# ASSIGNMENT
Please retype exactly the lines from the one containing "-25,7 +25,7 @@" through the end of the records, leaving out the pictures.

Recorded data
Segment Open

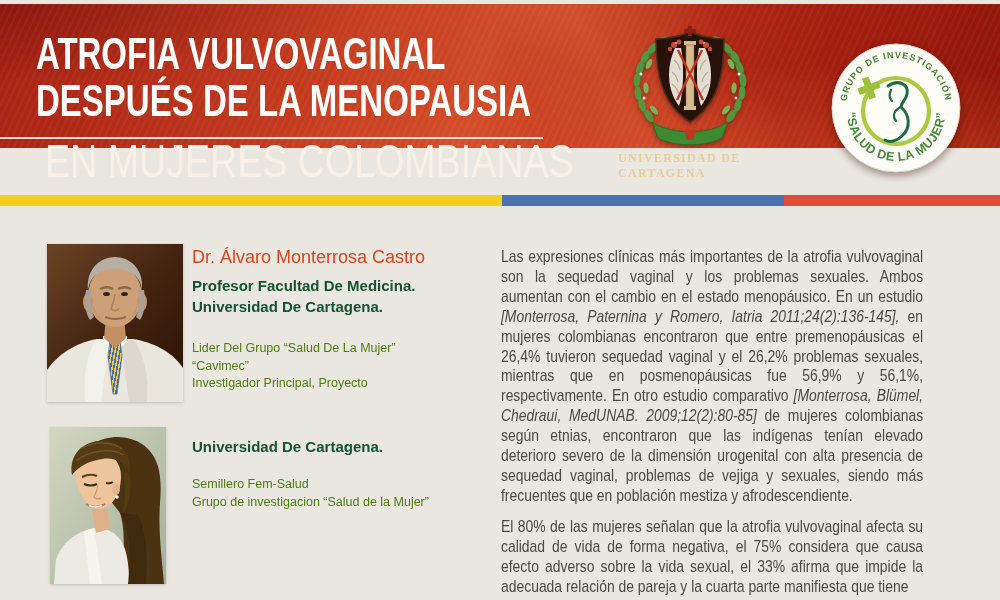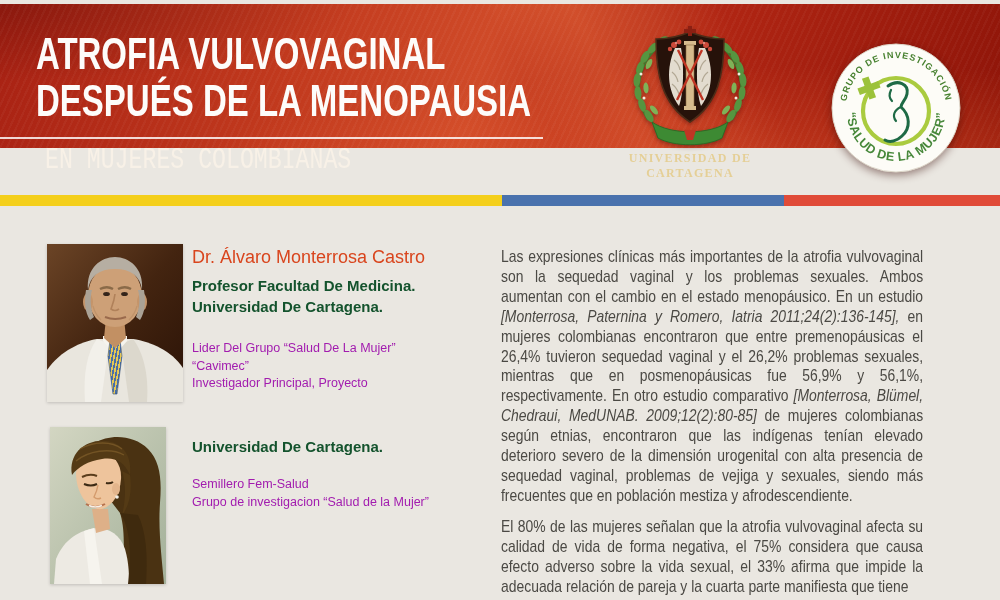--- a/index.html
+++ b/index.html
@@ -21,7 +21,7 @@
   .title{position:absolute; left:36px; top:26px; color:#fdfcfa; font-weight:bold; font-size:44px; line-height:47px; white-space:nowrap;}
   .title .cond{display:inline-block; transform:scaleX(.75); transform-origin:left top;}
   .hdr-divider{position:absolute; left:0; top:133px; width:543px; height:2px; background:rgba(255,255,255,.82);}
-  .subtitle{position:absolute; left:45px; top:136px; color:#f8f1e7; font-weight:400; font-size:29px; line-height:42px; white-space:nowrap;font-family:Liberation Mono, monospace;}
+  .subtitle{position:absolute; left:45px; top:136px; color:#f8f1e7; font-weight:400; font-size:47px; line-height:42px; white-space:nowrap;}
   .subtitle .cond{display:inline-block; transform:scaleX(.8); transform-origin:left top;}
 
   

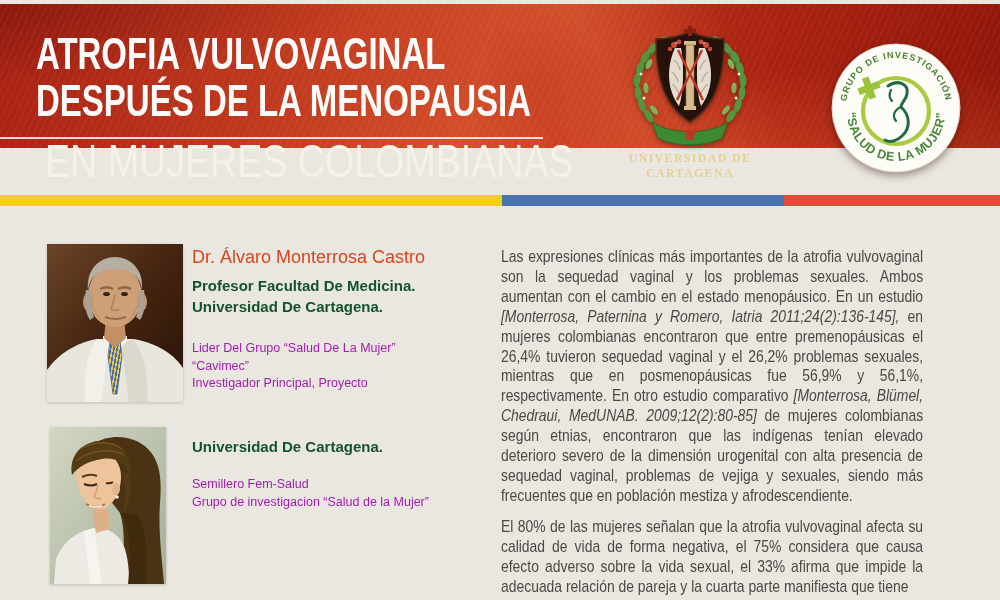--- a/index.html
+++ b/index.html
@@ -25,7 +25,7 @@
   .subtitle .cond{display:inline-block; transform:scaleX(.8); transform-origin:left top;}
 
   
-  .crest{position:absolute; left:618px; top:18px; width:144px; text-align:center;}
+  .crest{position:absolute; left:618px; top:18px; width:144px; }
   .crest svg{filter:drop-shadow(0 2px 2px rgba(40,0,0,.35));}
   .crest-label{margin-top:1px; font-family:"Liberation Serif", serif; font-weight:bold; font-size:12px; line-height:15px; letter-spacing:1.3px; color:#e5cf96;}
 

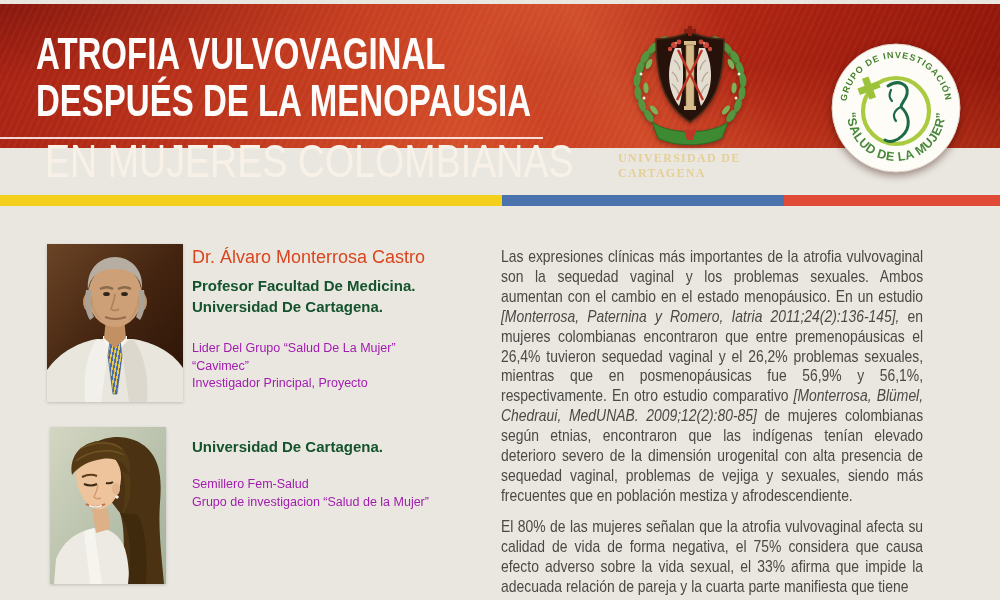--- a/index.html
+++ b/index.html
@@ -52,7 +52,7 @@
   .author .role{font-size:15px; font-weight:bold; color:#14532d; line-height:21px;}
   .author .details{margin-top:23px;}
   .author2 .details{margin-top:19px;}
-  .author .detail{font-size:12.5px; color:#a21caf; line-height:17.5px; white-space:nowrap;}
+  .author .detail{font-size:12.5px; color:#4d7c0f; line-height:17.5px; white-space:nowrap;}
 
   .article{
     position:absolute; left:501px; top:247px; width:516px;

Segment Closed

# RESULT
@@ -25,7 +25,7 @@
   .subtitle .cond{display:inline-block; transform:scaleX(.8); transform-origin:left top;}
 
   
-  .crest{position:absolute; left:618px; top:18px; width:144px; text-align:center;}
+  .crest{position:absolute; left:618px; top:18px; width:144px; }
   .crest svg{filter:drop-shadow(0 2px 2px rgba(40,0,0,.35));}
   .crest-label{margin-top:1px; font-family:"Liberation Serif", serif; font-weight:bold; font-size:12px; line-height:15px; letter-spacing:1.3px; color:#e5cf96;}
 

--- a/index.html
+++ b/index.html
@@ -52,7 +52,7 @@
   .author .role{font-size:15px; font-weight:bold; color:#14532d; line-height:21px;}
   .author .details{margin-top:23px;}
   .author2 .details{margin-top:19px;}
-  .author .detail{font-size:12.5px; color:#a21caf; line-height:17.5px; white-space:nowrap;}
+  .author .detail{font-size:12.5px; color:#4d7c0f; line-height:17.5px; white-space:nowrap;}
 
   .article{
     position:absolute; left:501px; top:247px; width:516px;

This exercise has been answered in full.